Cour des assurances sociales 
du Tribunal fédéral 
 
Cause 
{T 7} 
P 49/04 
 
Arrêt du 6 février 2006 
IIIe Chambre 
 
Composition 
MM. les Juges Ferrari, Président, Meyer et Lustenberger. Greffier : M. Berthoud 
 
Parties 
Office cantonal des personnes âgées, route de Chêne 54, 1208 Genève, recourant, 
 
contre 
 
A.________, intimé, représenté par Me Jean-Marie Faivre, avocat, rue de la Rôtisserie 2, 1204 Genève 
 
Instance précédente 
Tribunal cantonal des assurances sociales, Genève 
 
(Jugement du 28 septembre 2004) 
 
Faits: 
A. 
A.________, né en 1942, bénéficie d'une rente entière de l'assurance-invalidité depuis le 1er février 1994, ainsi que d'une prestation complémentaire à cette assurance à compter du 1er décembre 1995. Il est père d'un fils né en 1978, d'un premier mariage, qui est invalide et dont il s'occupe. L'assuré et son épouse N.________, née en 1968, ont six enfants, qui sont nés entre 1995 et 2003. 
 
Par décision du 28 janvier 1999, l'Office cantonal des personnes âgées du canton de Genève (l'OCPA) a fixé le montant des prestations complémentaires à l'AI auxquelles A.________ avait droit à partir du 1er février 1999, soit 738 fr. pour la prestation relevant de la LPC et 1'303 fr. pour les prestations de droit cantonal. Dans son calcul, l'administration a tenu compte d'un gain potentiel de l'épouse de 32'920 fr. par an, qu'elle a imputé jusqu'à concurrence de 20'946 fr. Par ailleurs, une somme mensuelle de 500 fr. a été retenue en compensation de prestations perçues à tort. L'assuré a formé une réclamation contre cette décision, en alléguant qu'il ne pouvait s'occuper du foyer et que son épouse, née en 1968 et mère de plusieurs enfants en bas âge, n'était pas en mesure d'exercer une activité lucrative. 
 
Par la suite, l'OCPA a rendu d'autres décisions portant sur le droit de l'assuré aux prestations complémentaires de l'AI. Dans celles-ci (singulièrement les 14 juillet et 14 août 2000, 3 janvier et 13 mars 2001), l'OCPA a tenu compte d'un gain annuel potentiel de l'épouse de 20'946 fr. (de mars à mai 1999, puis de mai à décembre 2000) et de 21'506 fr (depuis janvier 2001). L'administration n'a pas pris de gains potentiels en considération durant les mois où l'épouse de l'assuré était enceinte ni durant les deux mois qui ont suivi la naissance de son quatrième enfant (le 22 février 2000). 
 
Par décision sur réclamation du 30 mars 2001, l'OCPA a confirmé sa décision du 2 février 1999 (recte : 28 janvier 1999). 
B. 
A.________ a déféré cette décision à la Commission cantonale genevoise de recours en matière d'AVS/AI (aujourd'hui : Tribunal cantonal des assurances sociales du canton de Genève), en concluant à ce qu'aucun gain hypothétique ne fût pris en considération pour son épouse.
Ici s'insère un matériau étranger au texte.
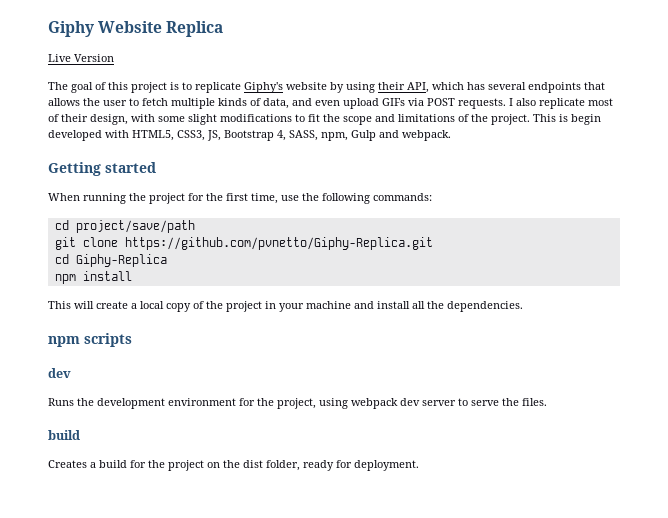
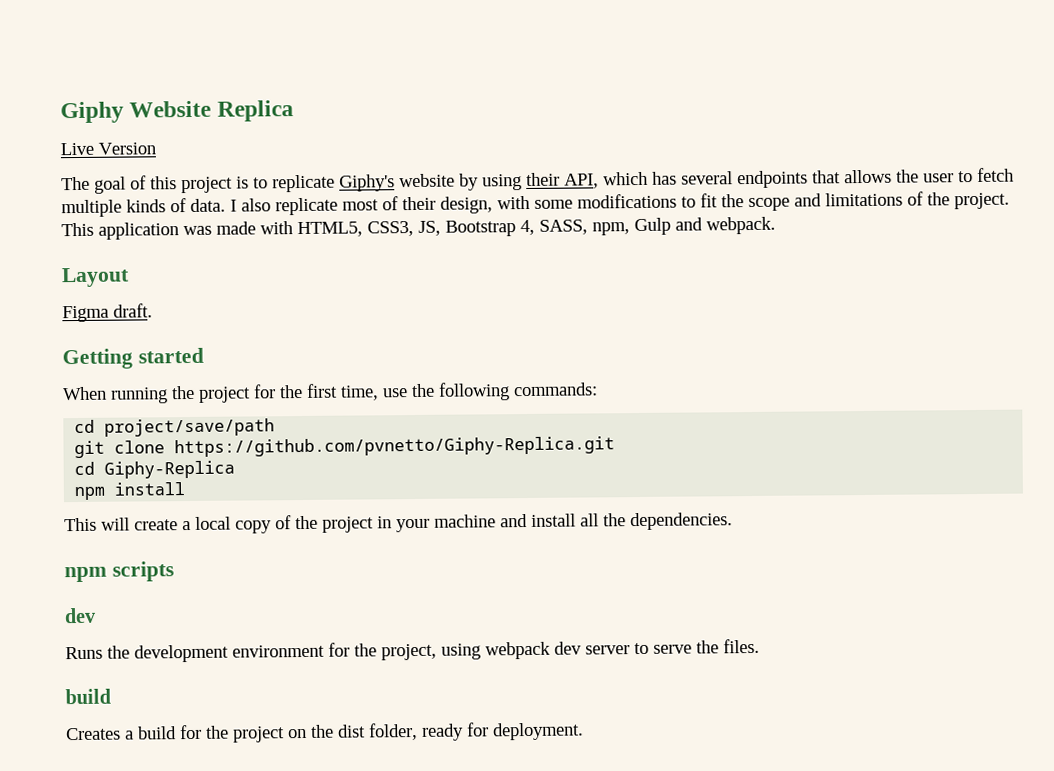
- The goal of this project is to replicate Giphy's website by using their API, which has several endpoints that allows the user to fetch multiple kinds of data, and even upload GIFs via POST requests.
+ The goal of this project is to replicate Giphy's website by using their API, which has several endpoints that allows the user to fetch multiple kinds of data.
- I also replicate most of their design, with some slight modifications to fit the scope and limitations of the project.
+ I also replicate most of their design, with some modifications to fit the scope and limitations of the project.
- This is begin developed with HTML5, CSS3, JS, Bootstrap 4, SASS, npm, Gulp and webpack.
+ This application was made with HTML5, CSS3, JS, Bootstrap 4, SASS, npm, Gulp and webpack.
+ Layout
+ Figma draft.

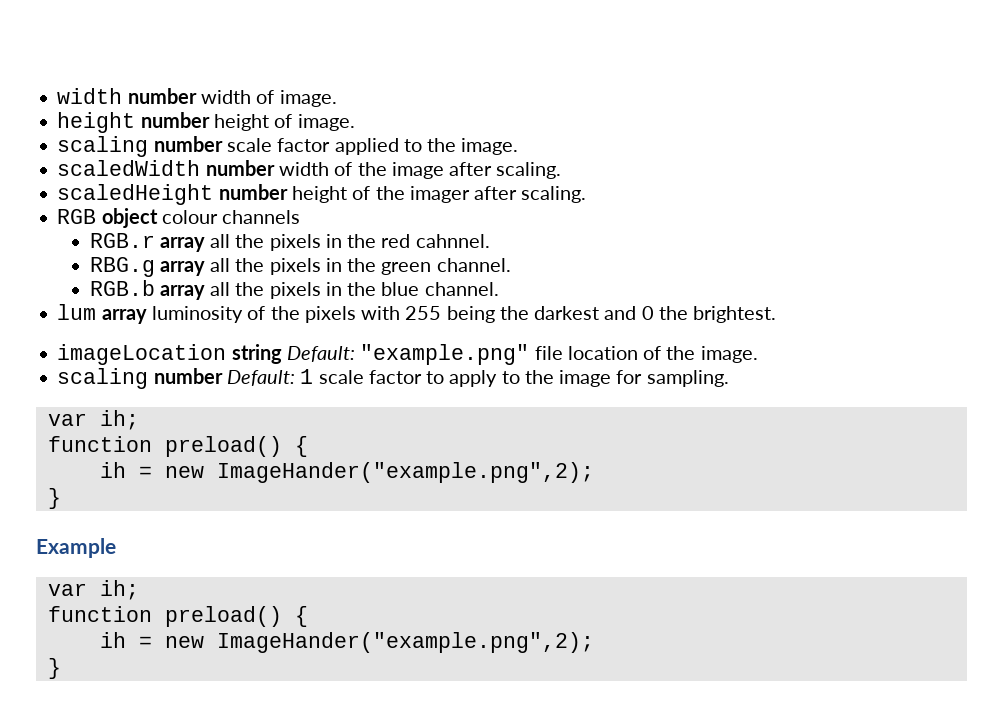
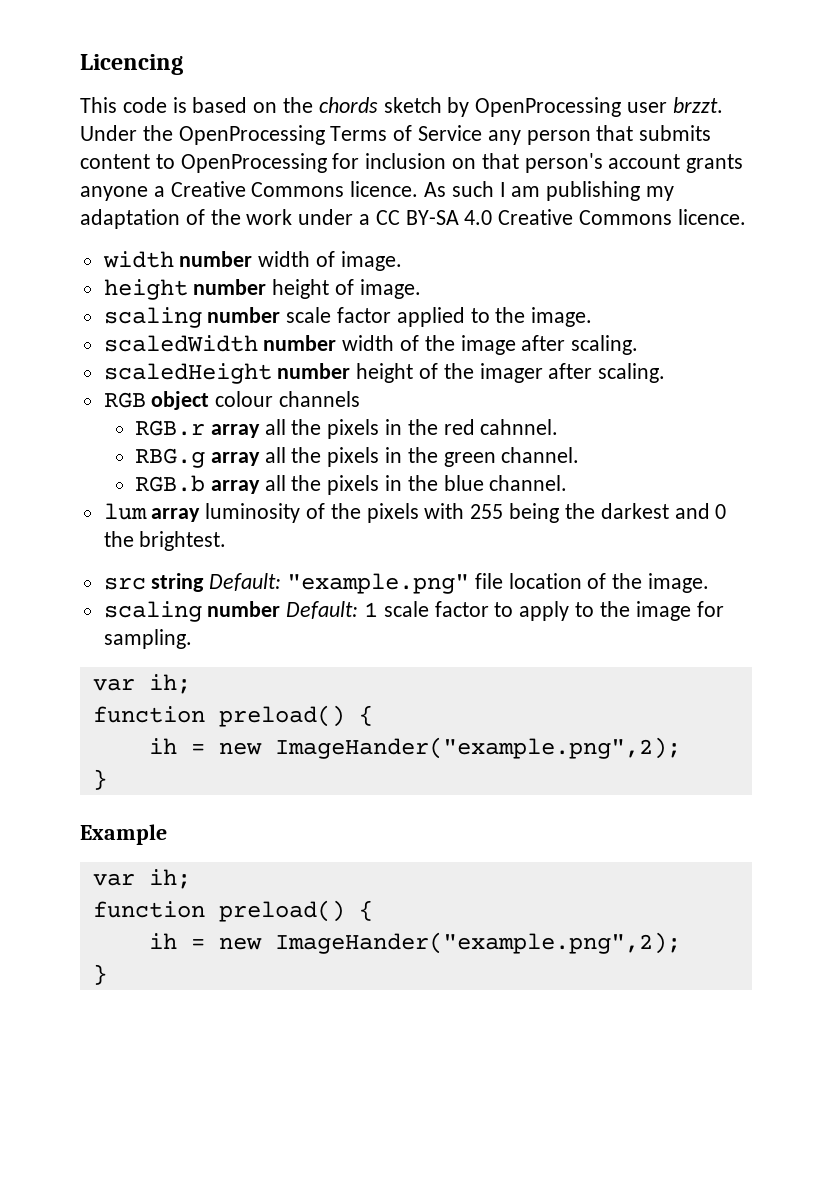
+ Licencing
+ This code is based on the chords sketch by OpenProcessing user brzzt. Under the OpenProcessing Terms of Service any person that submits content to OpenProcessing for inclusion on that person's account grants anyone a Creative Commons licence. As such I am publishing my adaptation of the work under a CC BY-SA 4.0 Creative Commons licence.
- imageLocation string Default: "example.png" file location of the image.
+ src string Default: "example.png" file location of the image.

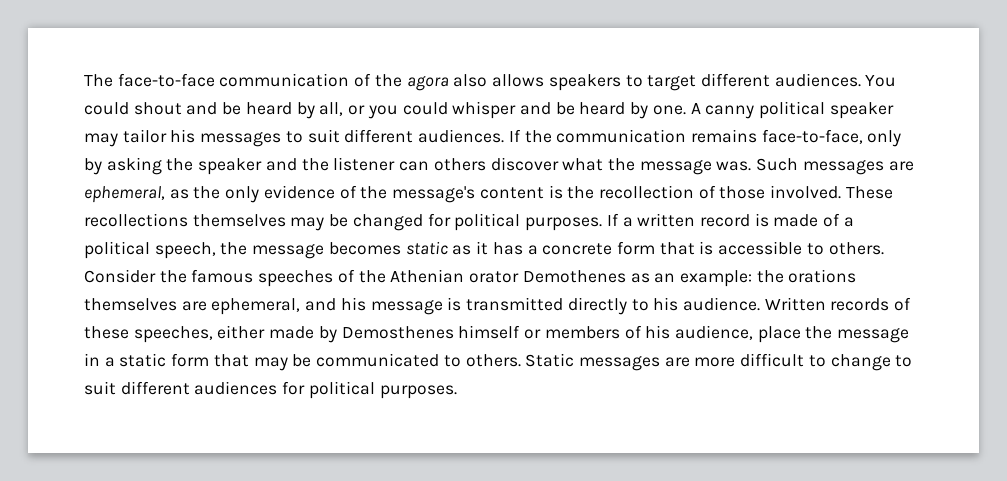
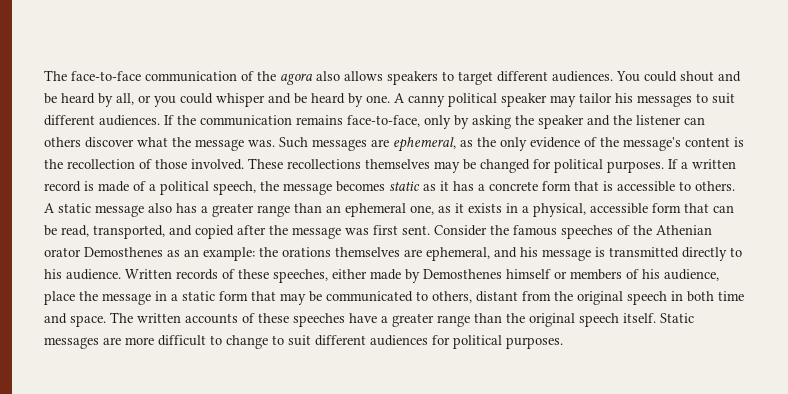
+ A static message also has a greater range than an ephemeral one, as it exists in a physical, accessible form that can be read, transported, and copied after the message was first sent.
- Consider the famous speeches of the Athenian orator Demothenes as an example: the orations themselves are ephemeral, and his message is transmitted directly to his audience.
+ Consider the famous speeches of the Athenian orator Demosthenes as an example: the orations themselves are ephemeral, and his message is transmitted directly to his audience.
- Written records of these speeches, either made by Demosthenes himself or members of his audience, place the message in a static form that may be communicated to others.
+ Written records of these speeches, either made by Demosthenes himself or members of his audience, place the message in a static form that may be communicated to others, distant from the original speech in both time and space. The written accounts of these speeches have a greater range than the original speech itself.

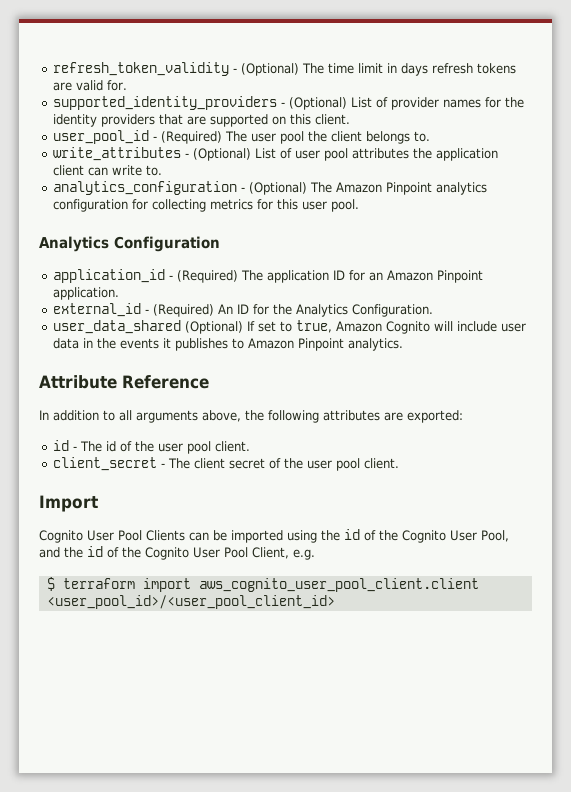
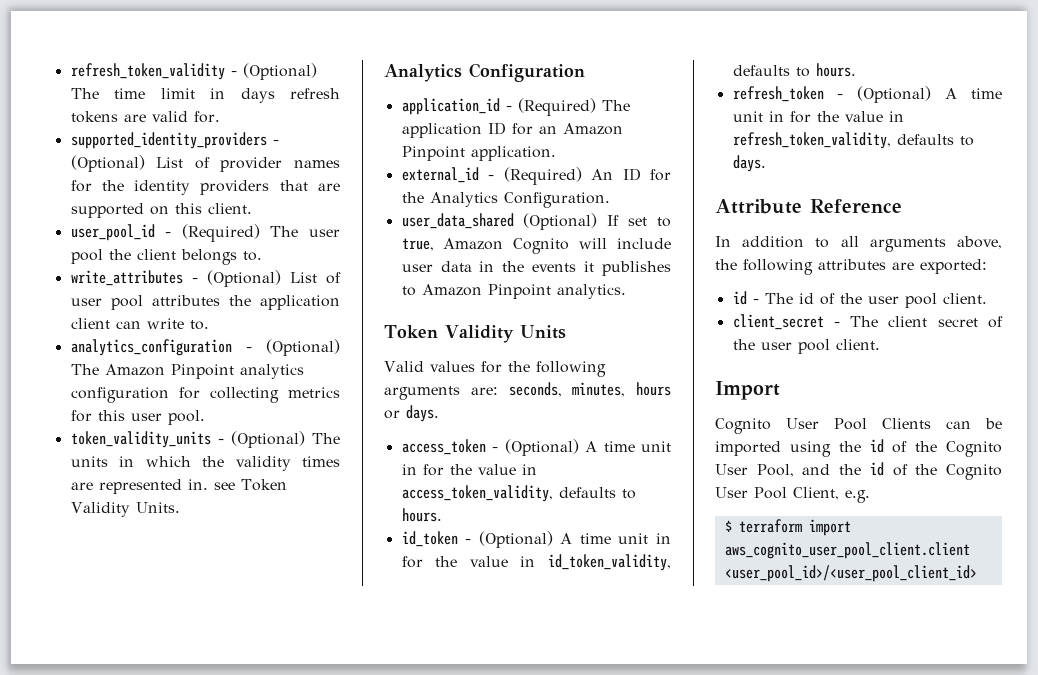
+ token_validity_units - (Optional) The units in which the validity times are represented in. see Token Validity Units.
+ Token Validity Units
+ Valid values for the following arguments are: seconds, minutes, hours or days.
+ access_token - (Optional) A time unit in for the value in access_token_validity, defaults to hours.
+ id_token - (Optional) A time unit in for the value in id_token_validity, defaults to hours.
+ refresh_token - (Optional) A time unit in for the value in refresh_token_validity, defaults to days.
Il a par ailleurs demandé que les mensualités de 500 fr., retenues du 1er avril 1999 au 1er août 2000 en compensation de prestations versées à tort, lui fussent restituées. 
 
Le 1er avril 2003, N.________ a déposé une demande de prestations de l'AI. Par lettre du 10 septembre 2003, l'OCPA a invité la juridiction cantonale de recours à suspendre l'instruction de la cause qui l'oppose à A.________ jusqu'à droit connu sur la demande du 1er avril 2003. 
 
Le Tribunal cantonal des assurances sociales a rendu un jugement le 25 septembre 2003, qui a toutefois été annulé pour composition irrégulière de l'autorité (arrêt du Tribunal fédéral des assurances du 30 avril 2004, P 4/04). 
 
Par jugement du 28 septembre 2004, la juridiction cantonale a refusé de suspendre l'instance. Elle a admis partiellement le recours en ce sens qu'aucun gain potentiel pour l'épouse ne devait être pris en considération (ch. 1 du dispositif). Par ailleurs, elle a rejeté la demande tendant à obtenir la restitution des sommes retenues mensuellement (500 fr.) du 1er avril 1999 au 31 juillet 2000 (ch. 2 du dispositif) et alloué une indemnité de dépens de 1'500 fr. (ch. 3 du dispositif). 
C. 
L'OCPA interjette recours de droit administratif contre ce jugement dont il demande l'annulation. Il conclut principalement à ce que la cause soit renvoyée au Tribunal cantonal afin qu'il suspende l'instance jusqu'à l'issue de la demande de prestations AI déposée par N.________. Subsidiairement, il conclut à l'annulation du jugement cantonal dans la mesure où celui-ci ne prend aucun gain hypothétique de l'épouse en compte dans le calcul de la prestation complémentaire de l'assuré. 
 
Ce dernier conclut au rejet du recours avec suite de dépens. Il sollicite le bénéfice de l'assistance judiciaire pour la procédure fédérale. L'Office fédéral des assurances sociales a renoncé à des observations. 
 
Considérant en droit: 
1. 
Selon l'art. 128 OJ, le Tribunal fédéral des assurances connaît en dernière instance des recours de droit administratif contre des décisions au sens des art. 97, 98 let. b à h et 98a OJ, en matière d'assurances sociales. 
 
Quant à la notion de décision pouvant faire l'objet d'un recours de droit administratif, l'art. 97 OJ renvoie à l'art. 5 PA. Selon le premier alinéa de cette disposition, sont considérées comme décisions les mesures prises par les autorités dans des cas d'espèce, fondées sur le droit public fédéral (et qui remplissent encore d'autres conditions, définies plus précisément par rapport à leur objet). L'allocation ou la restitution des prestations complémentaires n'est donc pas soumise aux mêmes voies de recours selon qu'elle est régie par le droit cantonal ou par le droit fédéral (cf. ATF 125 V 184 consid. 2a). 
 
Cela étant, la Cour de céans ne peut entrer en matière sur le recours de droit administratif que dans la mesure où il concerne des prestations complémentaires de droit fédéral. 
2. 
2.1 Le présent litige est issu de la décision du 30 mars 2001 qui confirme, sur réclamation, la décision du 28 janvier 1999. Il porte sur la prise en compte, dans le calcul de la prestation complémentaire à l'AI de l'intimé, d'un gain hypothétique de son épouse de 20'946 fr. par an depuis mars 1999 et de 21'506 fr depuis janvier 2001, à l'exception des périodes où elle était enceinte et durant celles qui correspondent au congé maternité de deux mois (lettre de l'OCPA du 28 juillet 2000). 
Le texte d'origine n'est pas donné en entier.